**Task**
Exactly reproduce the line that contains "- Click the hp_trivia_maze_demo video file" and all lines after it in the entries below, through the very last line.

**Data provided**
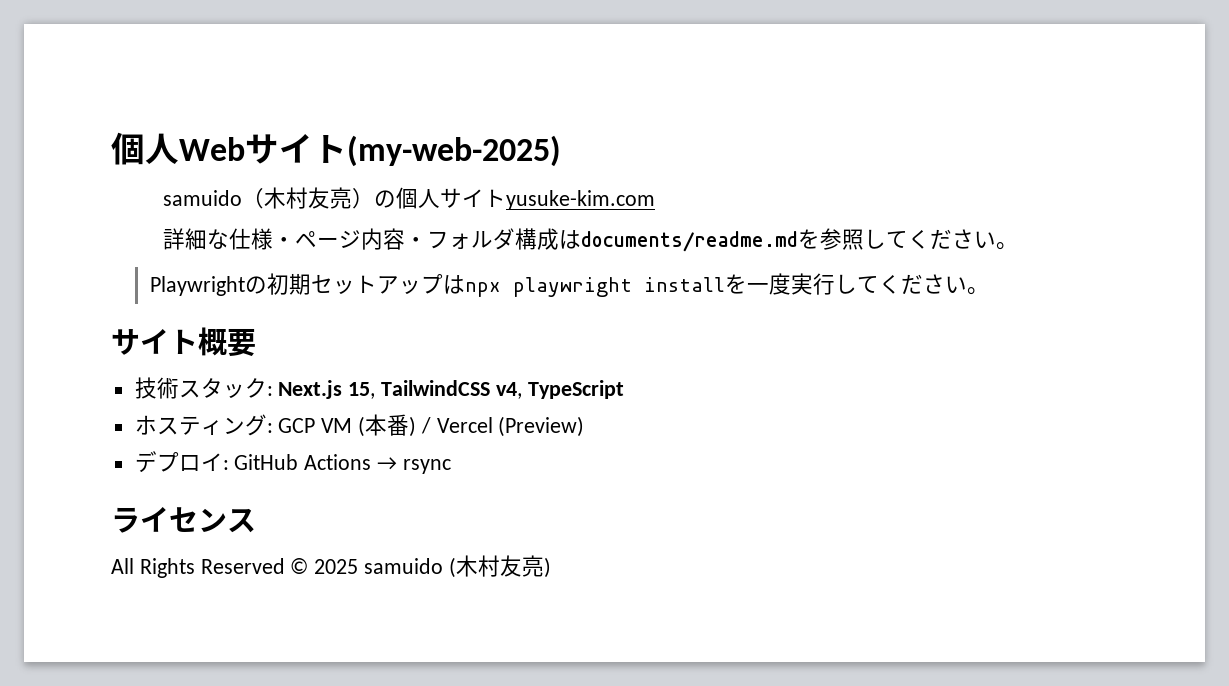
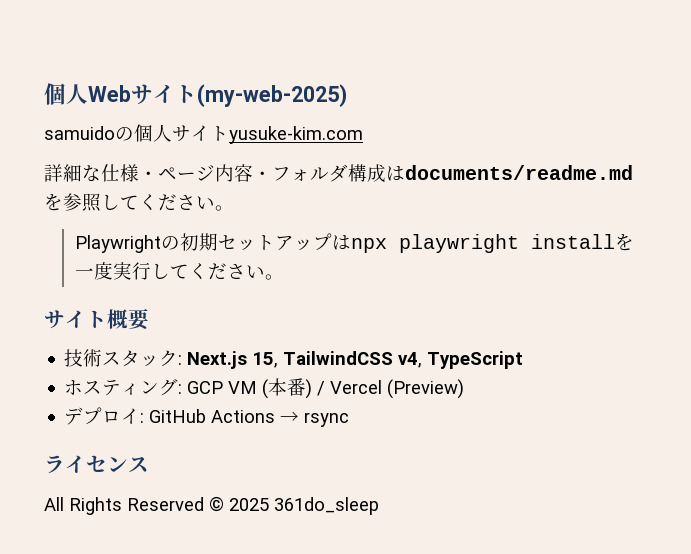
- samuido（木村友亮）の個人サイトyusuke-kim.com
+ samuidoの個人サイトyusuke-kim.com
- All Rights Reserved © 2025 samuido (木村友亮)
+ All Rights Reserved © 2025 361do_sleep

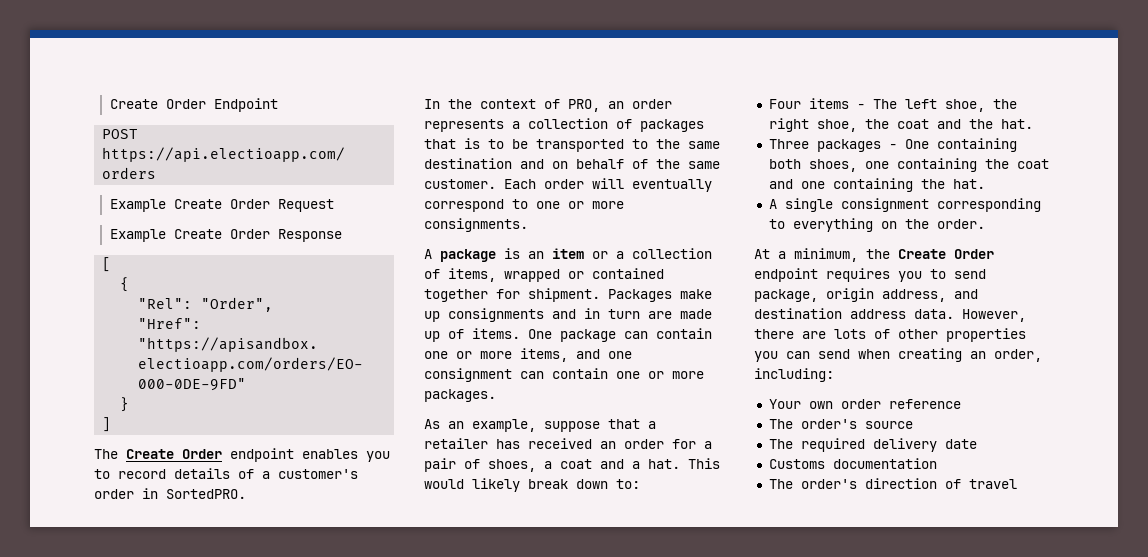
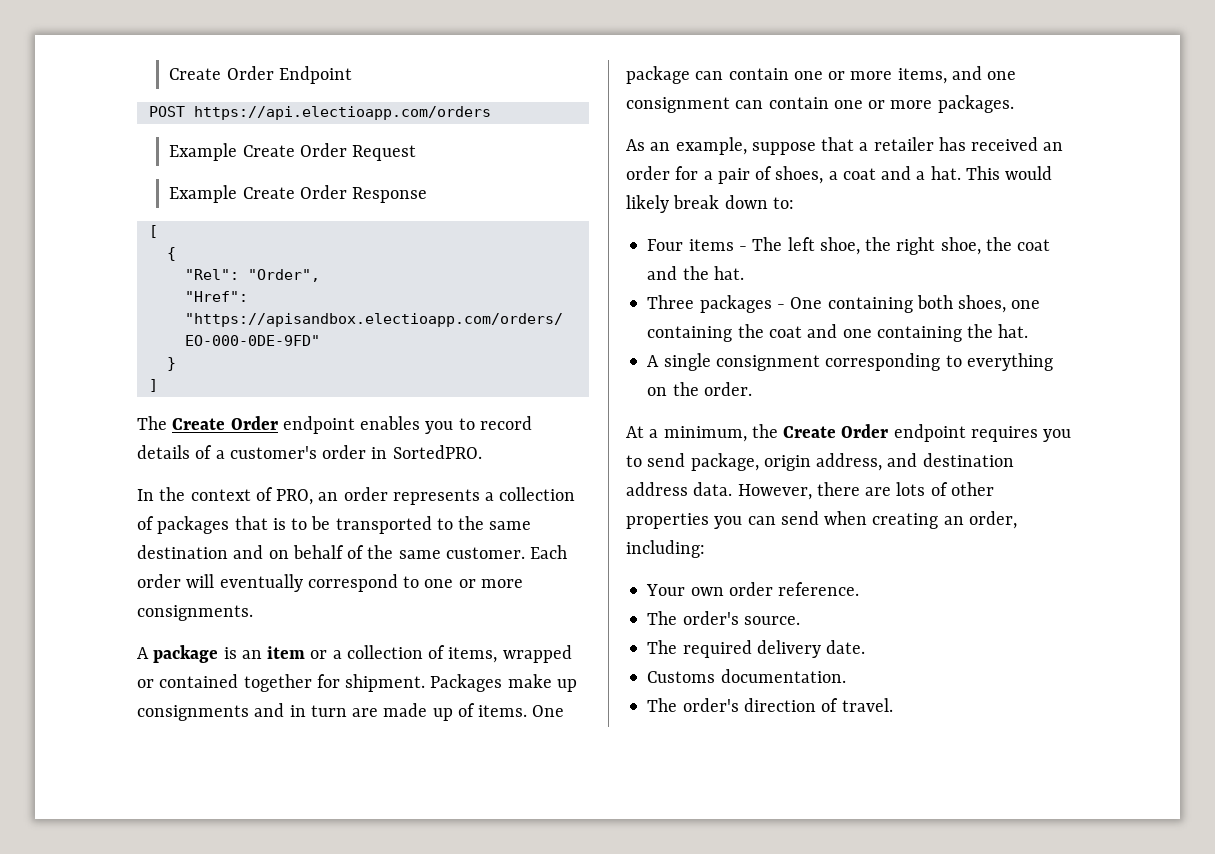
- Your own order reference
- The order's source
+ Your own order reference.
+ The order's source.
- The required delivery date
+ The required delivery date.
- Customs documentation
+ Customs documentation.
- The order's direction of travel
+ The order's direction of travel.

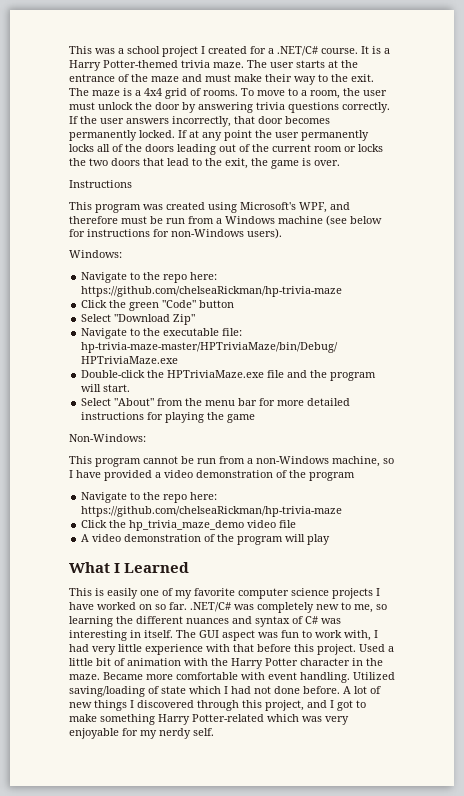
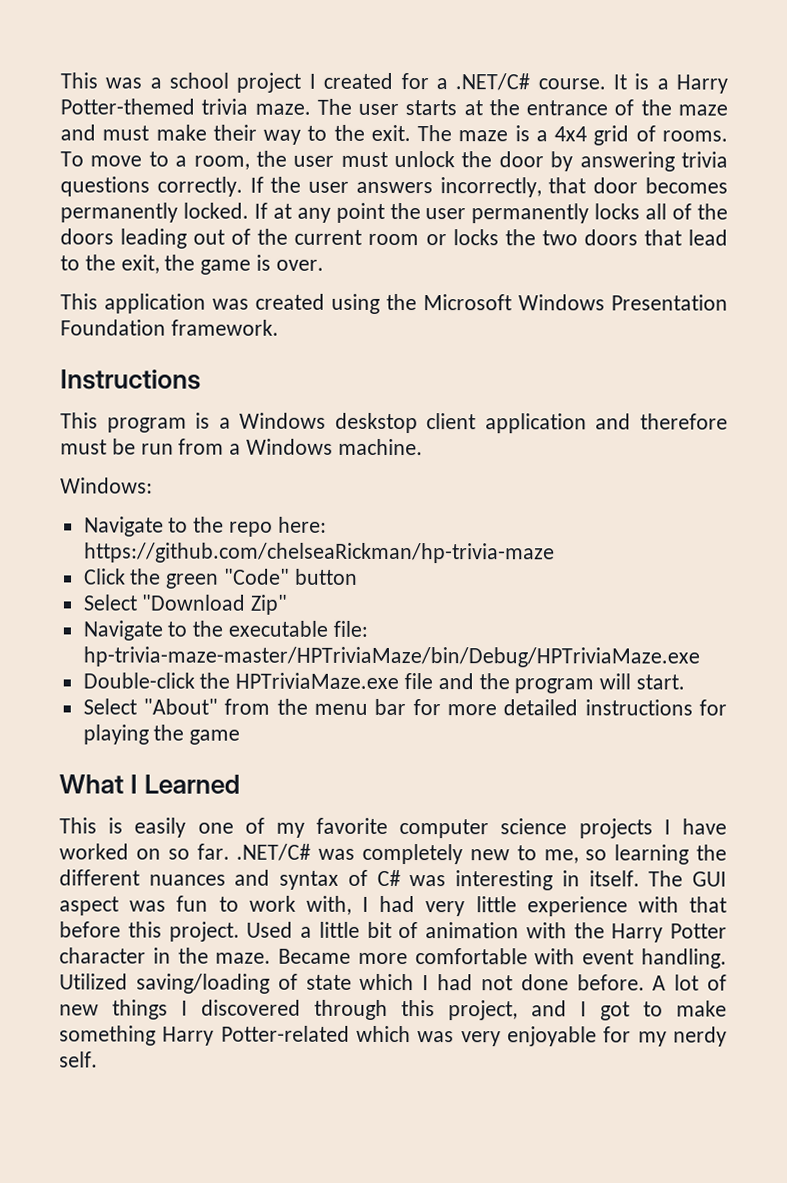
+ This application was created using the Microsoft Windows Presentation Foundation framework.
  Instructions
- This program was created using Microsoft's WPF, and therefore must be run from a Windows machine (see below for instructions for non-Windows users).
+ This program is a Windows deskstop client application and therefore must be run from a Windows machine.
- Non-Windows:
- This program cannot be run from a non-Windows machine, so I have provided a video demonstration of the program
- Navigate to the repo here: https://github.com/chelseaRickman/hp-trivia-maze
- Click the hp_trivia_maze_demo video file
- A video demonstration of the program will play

**Solution**
- Click the hp_trivia_maze_demo video file
- A video demonstration of the program will play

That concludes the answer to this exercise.